![](https://blogger.googleusercontent.com/img/b/R29vZ2xl/AVvXsEjIPnjOw1vsk5KWTtZEMnnQpsjUEJIP0JG91rinrPg_bH0wpyrRj96VoPTOnpmyHqlw9ITnKs-26NXLSCORjXAdAxVMvAW364lVJ6Gg4mqPQHkAVfNua3QZfYiSSm2_axU-jCWxqH5kbKl-/s320/dusunen-adam.jpg)
Bir sabah, suratlarımızı kesen ayazda bahçede sıraya
girmiş, içeri alınmayı bekliyorduk ama Behçet Öğretmen her zamanki yerinde
değildi; “Andımız”ı okuyup sınıfa girdiğimizde de ortalarda görünmedi; o gün dersler
gırgır şamatayla geçti. Ertesi gün yanındaki bir veliye, fısıltıyla durumu izâh
eden hademeden öğrendim; “Miting”e gitmişti. Anlamını bilmediğim bu kelime ve günlerce
büyüklerin öğretmenime kınayarak bakmaları zihnimde yer etti; artık o, benim için
özel biriydi. Çocuk aklımla, farklı olanın yanında yer alma hevesimi, yaptığı
her neyse, bunu öğrenme isteğimi bilmiyorum ama o günden sonra Behçet
Öğretmenime gizli bir hayranlık beslemeye başladım.
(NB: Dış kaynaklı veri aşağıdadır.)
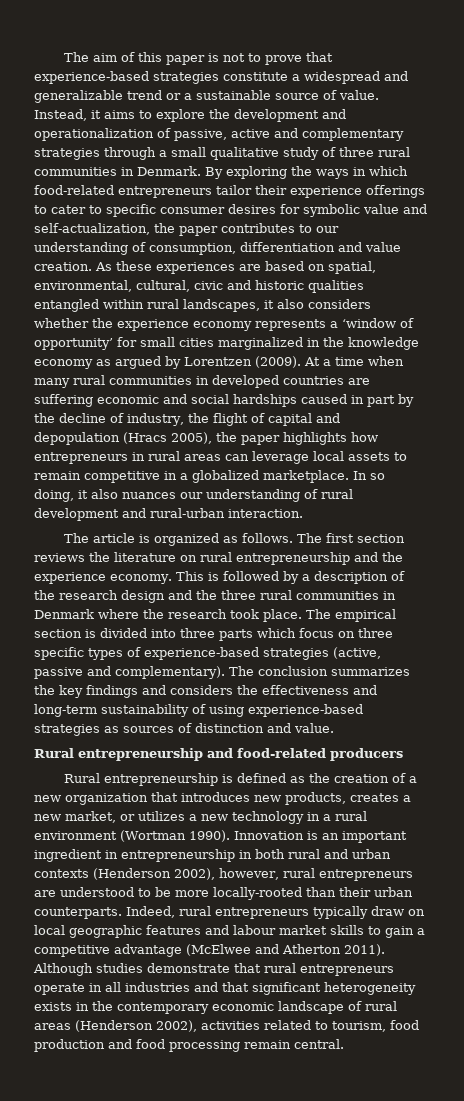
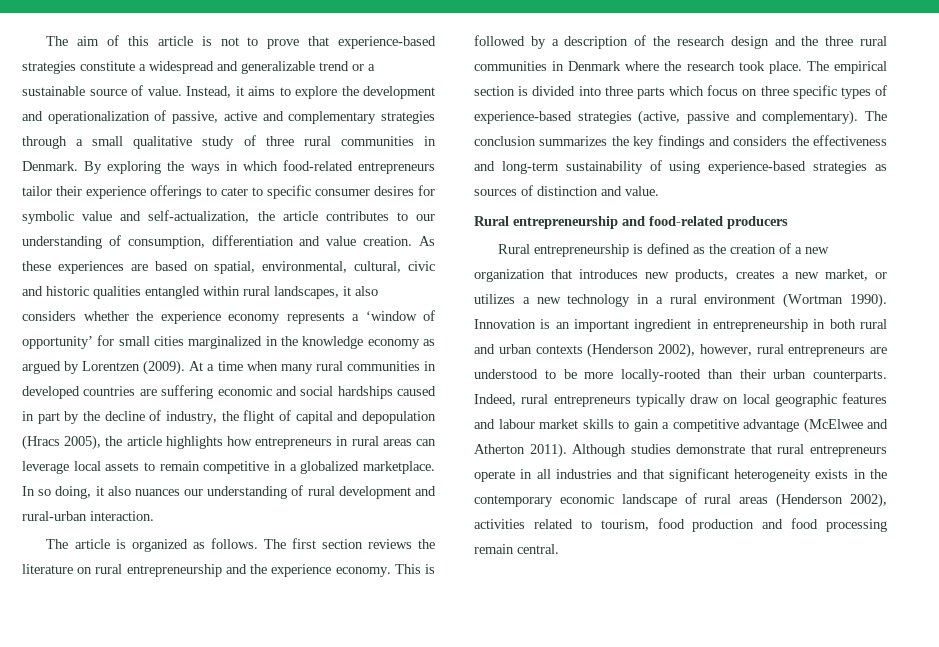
- The aim of this paper is not to prove that experience-based strategies constitute a widespread and generalizable trend or a sustainable source of value.
+ The aim of this article is not to prove that experience-based strategies constitute a widespread and generalizable trend or a sustainable source of value.
- By exploring the ways in which food-related entrepreneurs tailor their experience offerings to cater to specific consumer desires for symbolic value and self-actualization, the paper contributes to our understanding of consumption, differentiation and value creation.
+ By exploring the ways in which food-related entrepreneurs tailor their experience offerings to cater to specific consumer desires for symbolic value and self-actualization, the article contributes to our understanding of consumption, differentiation and value creation.
- At a time when many rural communities in developed countries are suffering economic and social hardships caused in part by the decline of industry, the flight of capital and depopulation (Hracs 2005), the paper highlights how entrepreneurs in rural areas can leverage local assets to remain competitive in a globalized marketplace.
+ At a time when many rural communities in developed countries are suffering economic and social hardships caused in part by the decline of industry, the flight of capital and depopulation (Hracs 2005), the article highlights how entrepreneurs in rural areas can leverage local assets to remain competitive in a globalized marketplace.

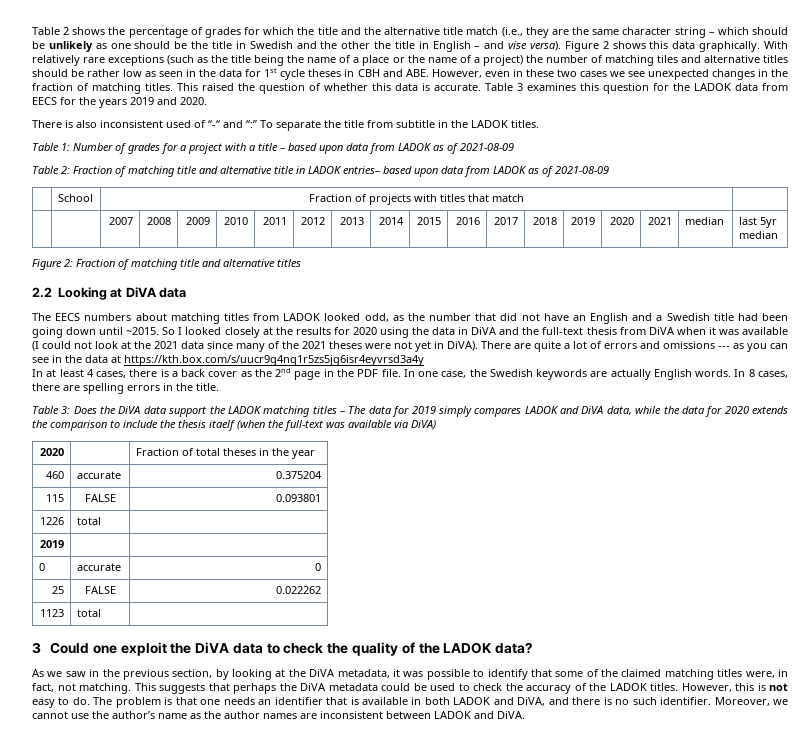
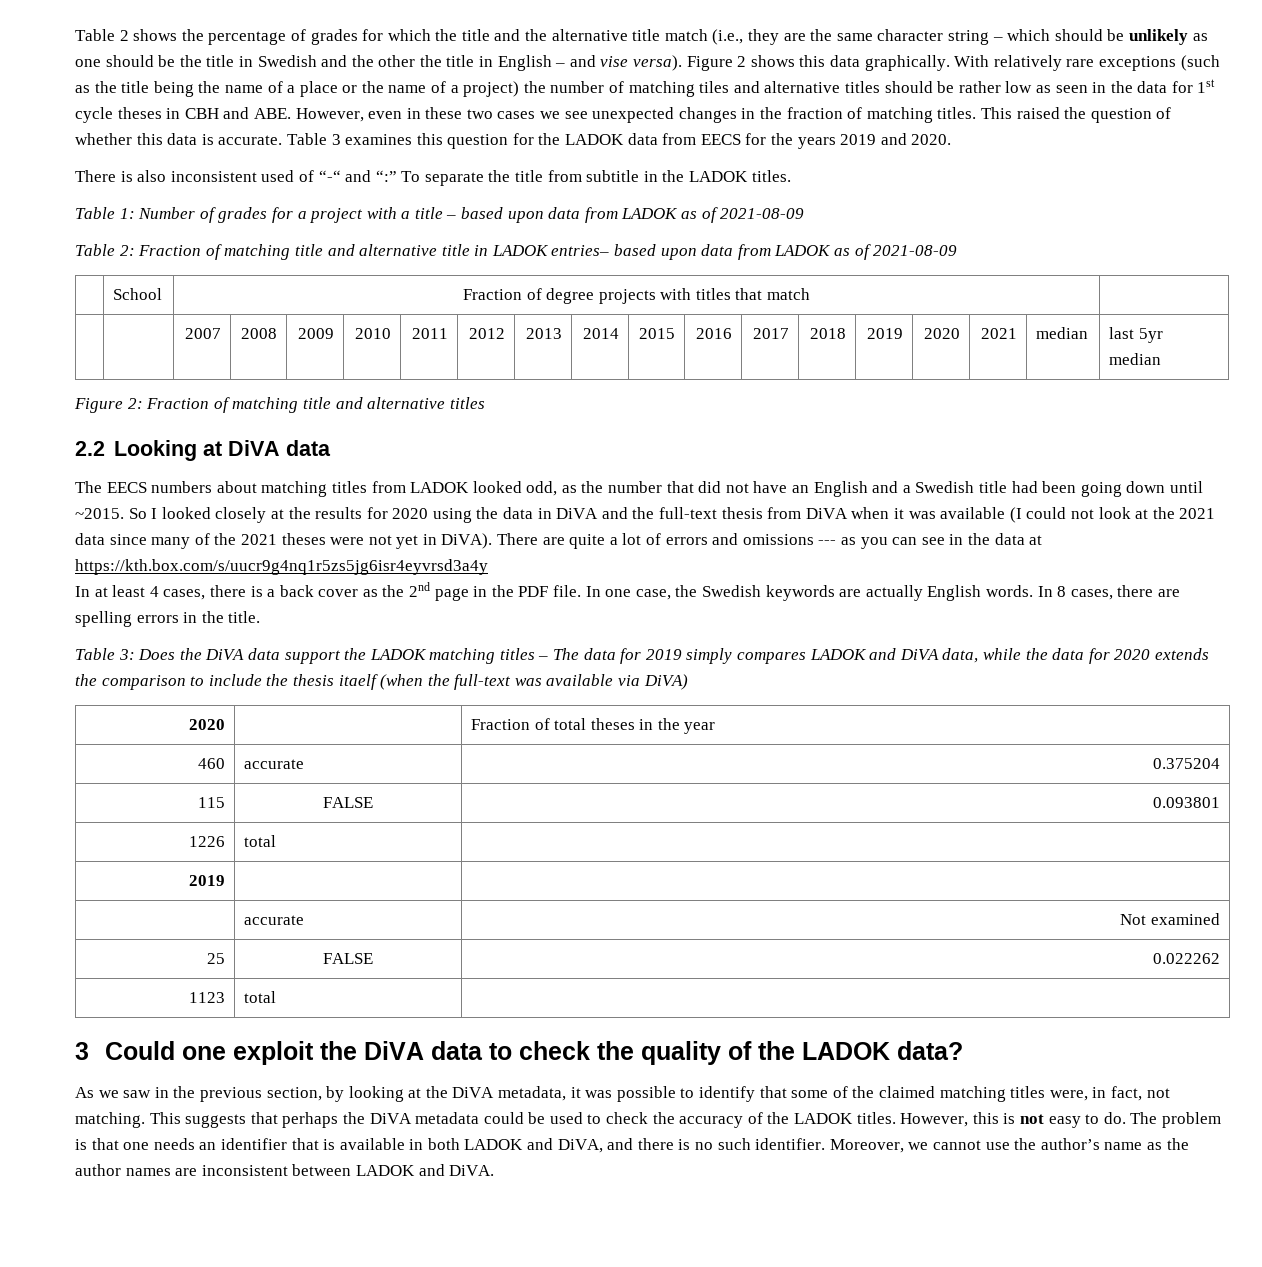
- | School | Fraction of projects with titles that match |
+ | School | Fraction of degree projects with titles that match |
- 0 | accurate | 0
+ | accurate | Not examined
Hatta tahtada matematik
anlattığı bir gün, beni sıramın altına yerleştirdiğim Kemalettin Tuğcu’nun bir
kitabını okurken yakalayıp dışarı attığında da, bu duygumda hiçbir değişiklik
olmadı.
Bugün
hâlâ unutmadığım bir sürü şeyi ondan öğrendim; Türkiye kendi kendine yetebilen
7 ülkeden biridir, ülkemiz 36-42 kuzey paralelleri ile 26-45 doğu meridyenleri
arasında yer alır, yüzölçümü 783.000 km2 dir, Atatürk çok büyük bir devlet
adamıdır, Türkiye, çok sayıdaki sınır komşusuyla “Barış” içinde yaşayan nadir
ülkelerden biridir…
Sonra bir gün beni şok eden bir şey söyledi; “İnsan
düşünen bir hayvandır”. Bunu kabul etmem mümkün değildi; insanların birbirine “Hayvanoğlu
Hayvan” diyerek kavgaya tutuştuğu, aşağılamak için “Hayvan işte ne olacak”
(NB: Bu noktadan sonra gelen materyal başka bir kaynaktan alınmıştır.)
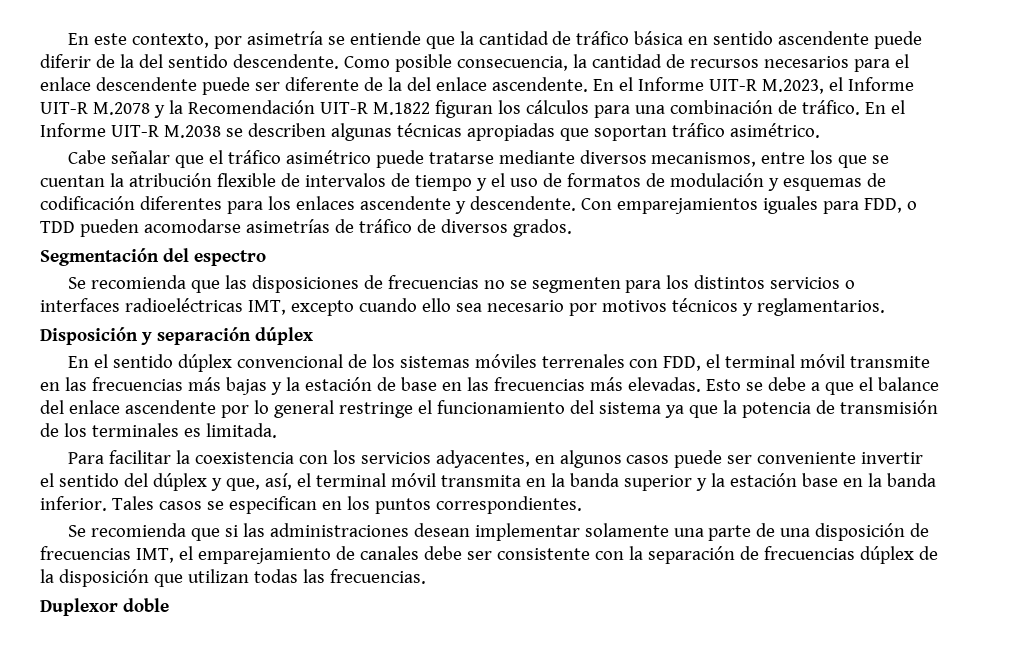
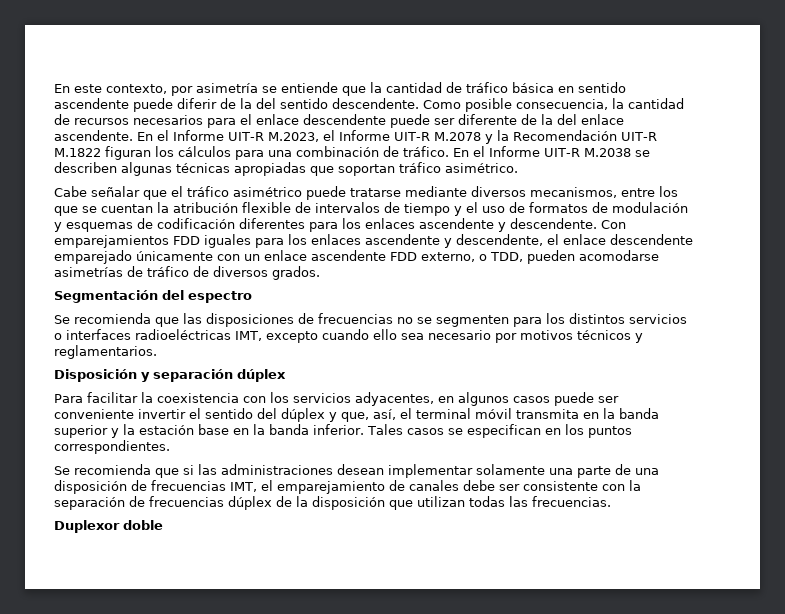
- Con emparejamientos iguales para FDD, o TDD pueden acomodarse asimetrías de tráfico de diversos grados.
+ Con emparejamientos FDD iguales para los enlaces ascendente y descendente, el enlace descendente emparejado únicamente con un enlace ascendente FDD externo, o TDD, pueden acomodarse asimetrías de tráfico de diversos grados.
- En el sentido dúplex convencional de los sistemas móviles terrenales con FDD, el terminal móvil transmite en las frecuencias más bajas y la estación de base en las frecuencias más elevadas. Esto se debe a que el balance del enlace ascendente por lo general restringe el funcionamiento del sistema ya que la potencia de transmisión de los terminales es limitada.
dediği bir sokakta büyümüştüm. Anlamak için sordum da sordum; sonunda “Hayvan”
olmanın kötü bir şey olmadığına, dahası “Düşünüyor” olmamız nedeniyle
hayvanlardan çok daha özel canlılar olduğumuza iknâ oldum.“Nilgün” demişti, “Biz
hayvanları da yeri geldiğinde koruyan canlılarız, çünkü bizde, başka hiçbir
canlıda olmayan muhâkeme yeteneği var. Algılıyor, düşünüyor, karar veriyor ve uyguluyoruz.
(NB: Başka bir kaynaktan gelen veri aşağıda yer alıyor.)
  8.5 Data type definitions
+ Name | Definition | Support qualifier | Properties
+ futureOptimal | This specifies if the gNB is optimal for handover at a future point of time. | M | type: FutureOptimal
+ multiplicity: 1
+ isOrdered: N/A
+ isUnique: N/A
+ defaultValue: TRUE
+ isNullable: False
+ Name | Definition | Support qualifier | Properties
Diğer canlılar ise hep içgüdüleriyle hareket eder.” Ondan öğrendiğim diğer
herşey gibi bunu da hiç unutmadım.
Düşünen bir hayvan olduğumuz arada aklıma
geliyor; en olmadık zamanlarda… Mesela, annesi tarafından terkedilmiş yavru
kediler bir köpeğin memesinden süt emerken, bir cinayet haberini okurken, kendi
kütlesinin on katı kırıntıyı taşımak için çabalayan bir karıncayı izlerken,
yalan söylediği çok açık kimi insanları dinlerken, yuvadaki yavrularını korumak
için nöbet tutan kargaya bakarken… İşte böyle anlarda kafam karışıyor, içim şüpheyle
doluyor; acaba öğretmenim bu konuda yanılmış olabilir miydi?
İki gün önce sabah uyandığımda televizyonu
açtım; manzara korkunçtu, koca bir meydan kızıla boyanmıştı; ağlayarak,
çaresizce oradan oraya koşturan insanlar, üstleri pankartlarla örtülmüş cansız
bedenler, şoka girmiş kalabalığa bir şey atan üniformalı görevliler… O an içim
koptu; gerçekten de canım öğretmenim bu kez yanılmıştı.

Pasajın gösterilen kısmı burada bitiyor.